**YOUR TASK:**
In the records below, find the line containing "- (3) Ist eine" and the line containing "- (6) Entfallen"; please repeat exactly the lines from one to the other, both included, and nothing more.

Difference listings
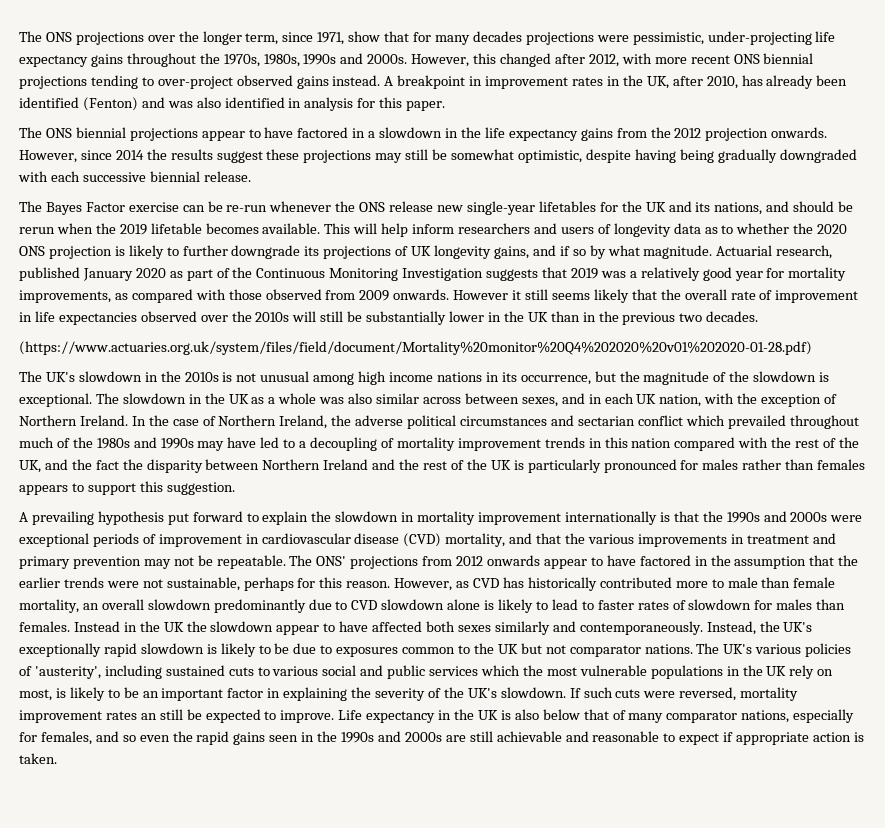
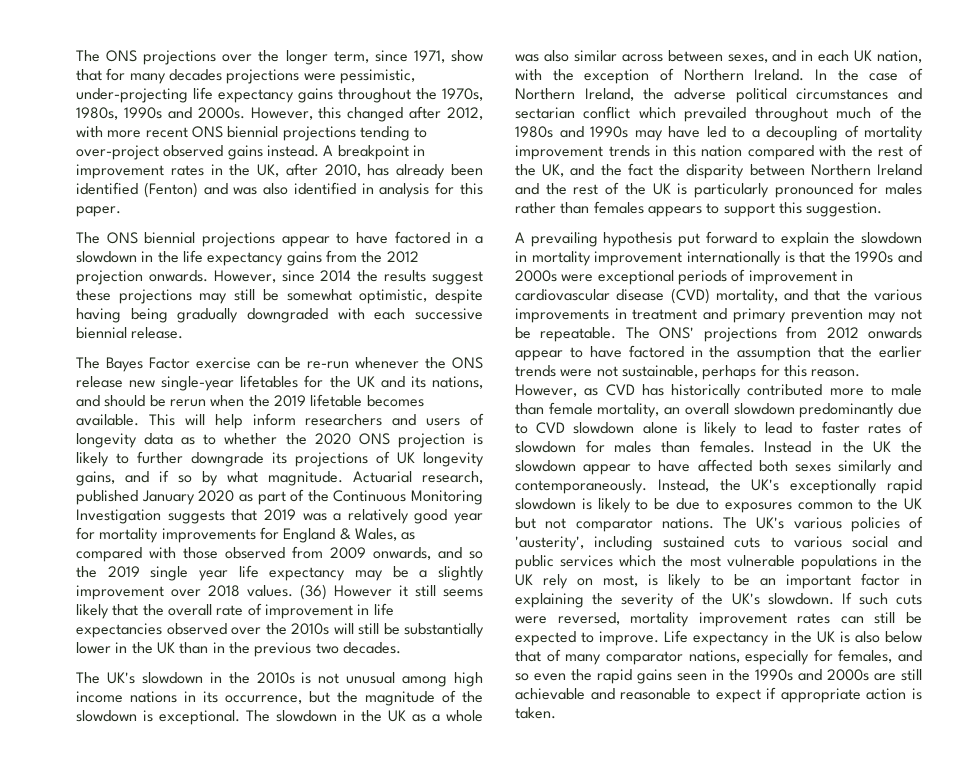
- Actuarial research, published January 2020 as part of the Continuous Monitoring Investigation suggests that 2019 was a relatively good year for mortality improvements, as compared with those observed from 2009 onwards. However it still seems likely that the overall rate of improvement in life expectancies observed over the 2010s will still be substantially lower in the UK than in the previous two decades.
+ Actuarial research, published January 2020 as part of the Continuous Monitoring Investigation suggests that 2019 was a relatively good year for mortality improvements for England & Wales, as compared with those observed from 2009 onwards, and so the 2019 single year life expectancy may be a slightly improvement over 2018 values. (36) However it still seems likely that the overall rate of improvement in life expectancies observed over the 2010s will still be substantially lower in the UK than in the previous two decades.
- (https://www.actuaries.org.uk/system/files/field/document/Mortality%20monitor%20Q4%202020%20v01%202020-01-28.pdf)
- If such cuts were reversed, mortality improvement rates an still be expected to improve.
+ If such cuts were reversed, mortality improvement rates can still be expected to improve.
==
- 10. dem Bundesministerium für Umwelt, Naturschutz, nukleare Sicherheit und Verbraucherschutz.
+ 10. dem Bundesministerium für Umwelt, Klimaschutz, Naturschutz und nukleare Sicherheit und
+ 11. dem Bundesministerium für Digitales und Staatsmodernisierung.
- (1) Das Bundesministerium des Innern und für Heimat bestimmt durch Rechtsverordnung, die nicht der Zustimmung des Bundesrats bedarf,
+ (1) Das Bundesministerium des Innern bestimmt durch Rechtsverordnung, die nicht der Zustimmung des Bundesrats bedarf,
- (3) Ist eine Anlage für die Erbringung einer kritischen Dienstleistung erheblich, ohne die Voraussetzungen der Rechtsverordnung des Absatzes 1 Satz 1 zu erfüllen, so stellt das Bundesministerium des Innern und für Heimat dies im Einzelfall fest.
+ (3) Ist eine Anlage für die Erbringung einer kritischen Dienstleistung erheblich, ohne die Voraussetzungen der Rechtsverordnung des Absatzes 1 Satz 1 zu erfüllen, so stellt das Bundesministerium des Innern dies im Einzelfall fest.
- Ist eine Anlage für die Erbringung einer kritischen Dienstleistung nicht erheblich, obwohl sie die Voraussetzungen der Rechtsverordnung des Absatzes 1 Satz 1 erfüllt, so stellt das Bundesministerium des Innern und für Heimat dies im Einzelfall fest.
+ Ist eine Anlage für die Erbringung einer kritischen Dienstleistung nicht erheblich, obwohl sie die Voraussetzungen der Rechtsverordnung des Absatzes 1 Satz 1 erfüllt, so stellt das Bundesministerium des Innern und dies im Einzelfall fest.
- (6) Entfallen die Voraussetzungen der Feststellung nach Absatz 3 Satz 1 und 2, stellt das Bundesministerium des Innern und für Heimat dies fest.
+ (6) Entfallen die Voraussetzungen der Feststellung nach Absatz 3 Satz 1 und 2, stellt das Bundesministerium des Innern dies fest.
...
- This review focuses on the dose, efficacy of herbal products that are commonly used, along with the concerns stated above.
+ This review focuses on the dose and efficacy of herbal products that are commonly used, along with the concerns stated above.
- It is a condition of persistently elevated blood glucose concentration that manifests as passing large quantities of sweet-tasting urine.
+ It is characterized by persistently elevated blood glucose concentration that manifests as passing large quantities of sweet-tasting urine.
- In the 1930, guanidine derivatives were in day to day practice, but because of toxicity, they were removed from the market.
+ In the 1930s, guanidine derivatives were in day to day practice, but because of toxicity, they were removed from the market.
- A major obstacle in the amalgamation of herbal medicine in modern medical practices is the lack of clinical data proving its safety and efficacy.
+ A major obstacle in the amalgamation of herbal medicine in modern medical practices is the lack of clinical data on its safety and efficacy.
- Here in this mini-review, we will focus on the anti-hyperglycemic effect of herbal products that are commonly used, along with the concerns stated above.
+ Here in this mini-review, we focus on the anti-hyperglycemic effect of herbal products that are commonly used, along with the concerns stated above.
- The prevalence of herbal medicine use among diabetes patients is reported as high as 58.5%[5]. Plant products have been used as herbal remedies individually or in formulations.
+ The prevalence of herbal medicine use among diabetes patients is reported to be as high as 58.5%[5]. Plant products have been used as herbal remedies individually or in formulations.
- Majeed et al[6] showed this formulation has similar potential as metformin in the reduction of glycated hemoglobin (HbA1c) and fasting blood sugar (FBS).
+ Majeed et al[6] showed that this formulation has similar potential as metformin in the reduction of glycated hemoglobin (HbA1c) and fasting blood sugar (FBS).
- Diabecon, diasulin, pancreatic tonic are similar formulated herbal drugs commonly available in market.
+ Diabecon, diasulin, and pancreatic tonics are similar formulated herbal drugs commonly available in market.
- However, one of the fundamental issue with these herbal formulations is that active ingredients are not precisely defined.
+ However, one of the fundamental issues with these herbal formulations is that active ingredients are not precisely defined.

**RESULT:**
- (3) Ist eine Anlage für die Erbringung einer kritischen Dienstleistung erheblich, ohne die Voraussetzungen der Rechtsverordnung des Absatzes 1 Satz 1 zu erfüllen, so stellt das Bundesministerium des Innern und für Heimat dies im Einzelfall fest.
+ (3) Ist eine Anlage für die Erbringung einer kritischen Dienstleistung erheblich, ohne die Voraussetzungen der Rechtsverordnung des Absatzes 1 Satz 1 zu erfüllen, so stellt das Bundesministerium des Innern dies im Einzelfall fest.
- Ist eine Anlage für die Erbringung einer kritischen Dienstleistung nicht erheblich, obwohl sie die Voraussetzungen der Rechtsverordnung des Absatzes 1 Satz 1 erfüllt, so stellt das Bundesministerium des Innern und für Heimat dies im Einzelfall fest.
+ Ist eine Anlage für die Erbringung einer kritischen Dienstleistung nicht erheblich, obwohl sie die Voraussetzungen der Rechtsverordnung des Absatzes 1 Satz 1 erfüllt, so stellt das Bundesministerium des Innern und dies im Einzelfall fest.
- (6) Entfallen die Voraussetzungen der Feststellung nach Absatz 3 Satz 1 und 2, stellt das Bundesministerium des Innern und für Heimat dies fest.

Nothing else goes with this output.